Mulches are popular in many landscapes and accumulate naturally in forests with leaves and needles that serve as a protective layer over the earth decomposing and enriching the forest floor. That protective layer helps the gardener retard weeds, protects against temperature changes, conserves water losses, and retains soil erosion. There are many to choose from, and the selection may be confusing.
Understanding the characteristics of different mulches can help you choose wisely for your particular environment. First, consider what time of year it is. Meaning there are winter mulches used for different needs than summer mulches. Winter mulches are used as insulation for your ornamental garden plants to keep the earth evenly cool throughout winter. These include straw, shredded leaves, and pine needles. Summer mulches are applied to the soil after warming begins to decrease weed growth and retain moisture.
The right mulch for the right plant material also must be considered. Some mulch, like hardwood mulches, are too heavy and thick to allow perennials, annuals, and grasses to move and spread in the garden. Fine ground pine, shredded leaves, and wood shavings can be used for these beds. Wood chips, bark chunks, and pine needles are appropriate for shrub beds and trees.
Assuming that bark mulches have been properly stockpiled and seasoned, they seldom create a compaction problem or are susceptible to wind erosion and are good as a decorative layer in the garden and slopes. They are a by-product of milled fir, pine, redwood, and spruce logs.

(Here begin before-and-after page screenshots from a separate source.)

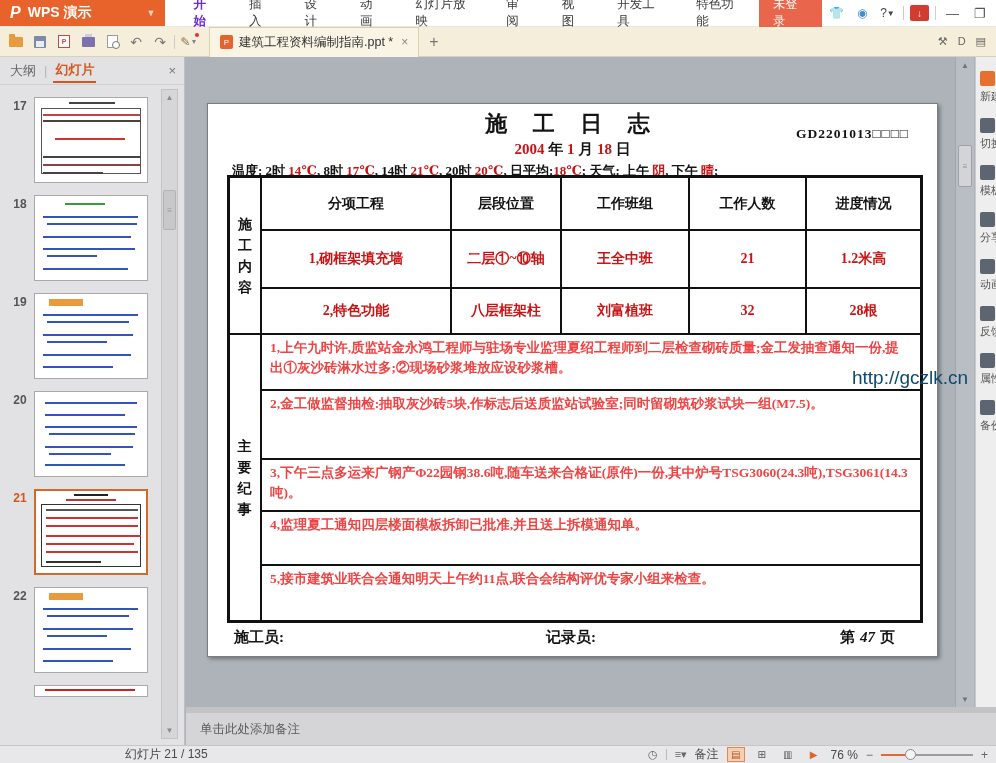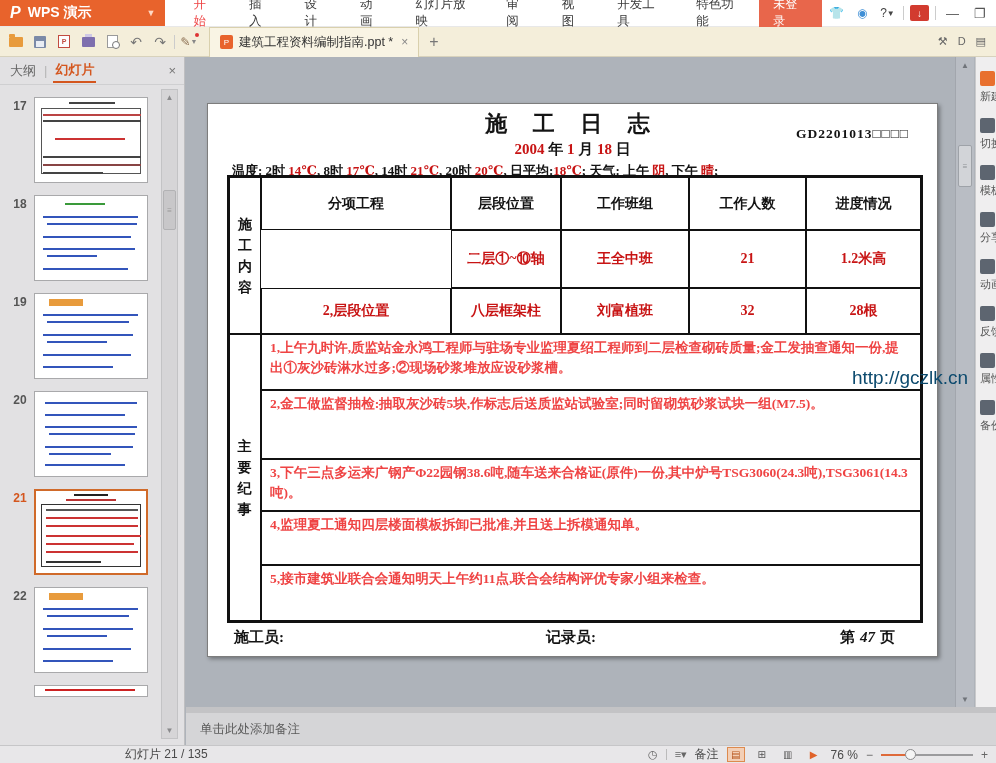"开始" .ribbon-tab.active { color: #ef4444 -> #6d28d9; font-weight: normal -> bold }
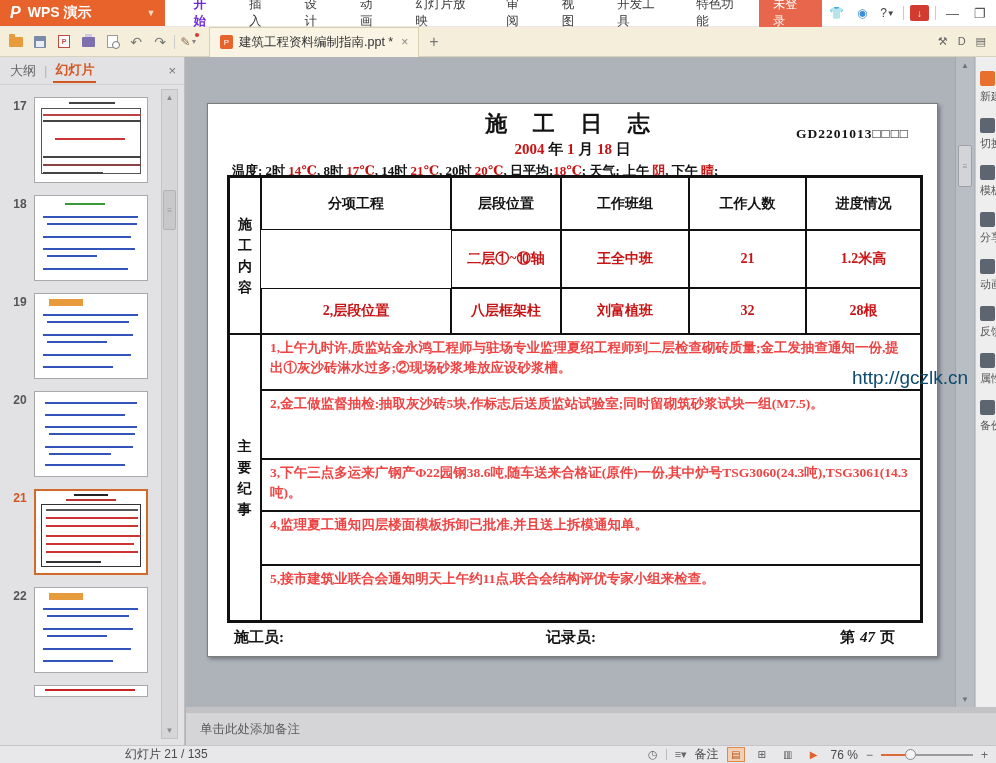"1,砌框架填充墙" div.cell { html: none -> <div>1,砌框架填充墙</div> }
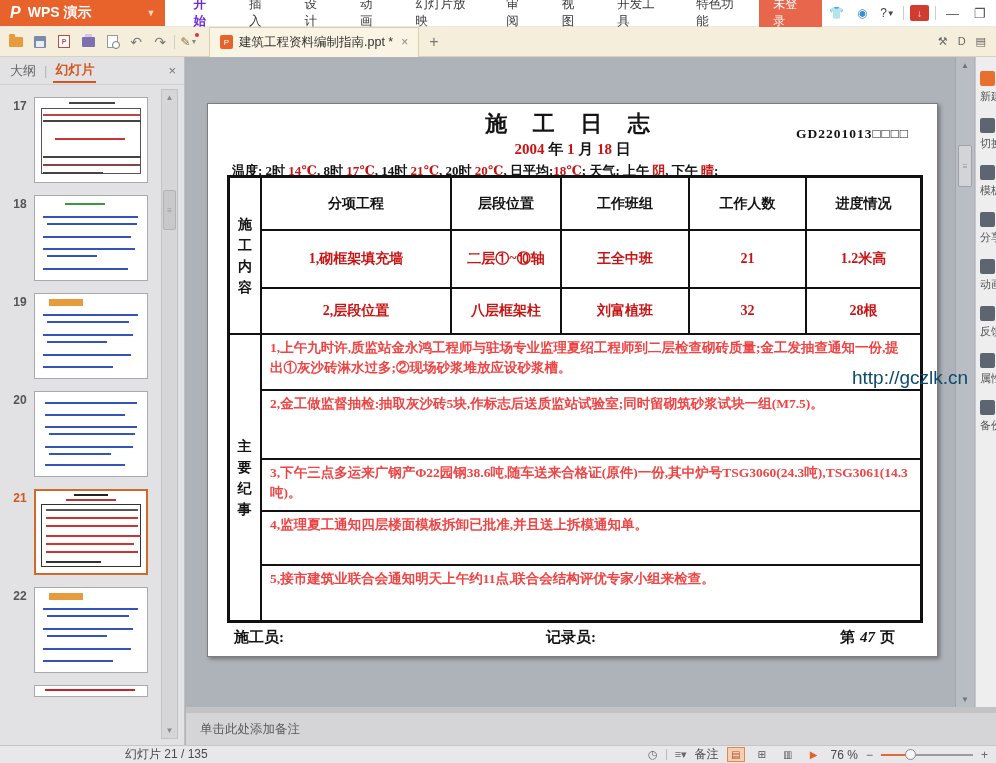"2,层段位置" div.cell { text: 2,层段位置 -> 2,特色功能 }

Wood chips are often available from municipalities and utility companies as byproducts of pruning and clearing trees. According to Cornell University, wood chips weather faster over time. While Cornell warns that over-mulching by adding 3-4 inches layers yearly can suffocate roots of shallow-rooted species, Dr. Linda Chalker-Scott, Associate Professor and Horticulture and Landscape Architecture at Washington State University claims that organic mulches of 3” or less will promote weed growth, while 4” or more will suppress it. So consider the surroundings and what you want to accomplish in the garden. The good news is termites hate wood chips and prefer nitrogen and phosphate-rich mulch.
Pine needles have an attractive appearance and look natural around acid-loving plants. They can be found in bales at your local nursery and are easiest to spread. They decompose slowly and are resistant to compaction, letting water through. Providing excellent protection around new or tender plants, you can easily move to plant and replace without noticeable changes. It is also excellent for slopes because of its knitting properties and doesn’t wash away in rainstorms. Renew annually with a thin layer for aesthetics.
Finely shredded leaves are cheap and readily available if trees are a part of the garden. Recycling them into the beds adds a nice layer contributing humus, nitrogen, and other nutrients to the soil. If not shredded finely, though, leaves tend to mat together, blocking free water and oxygen flow to your plants and soil surface.
Consult your local nursery or mulch provider for a variety of choices and to suggest the right mulch for your garden.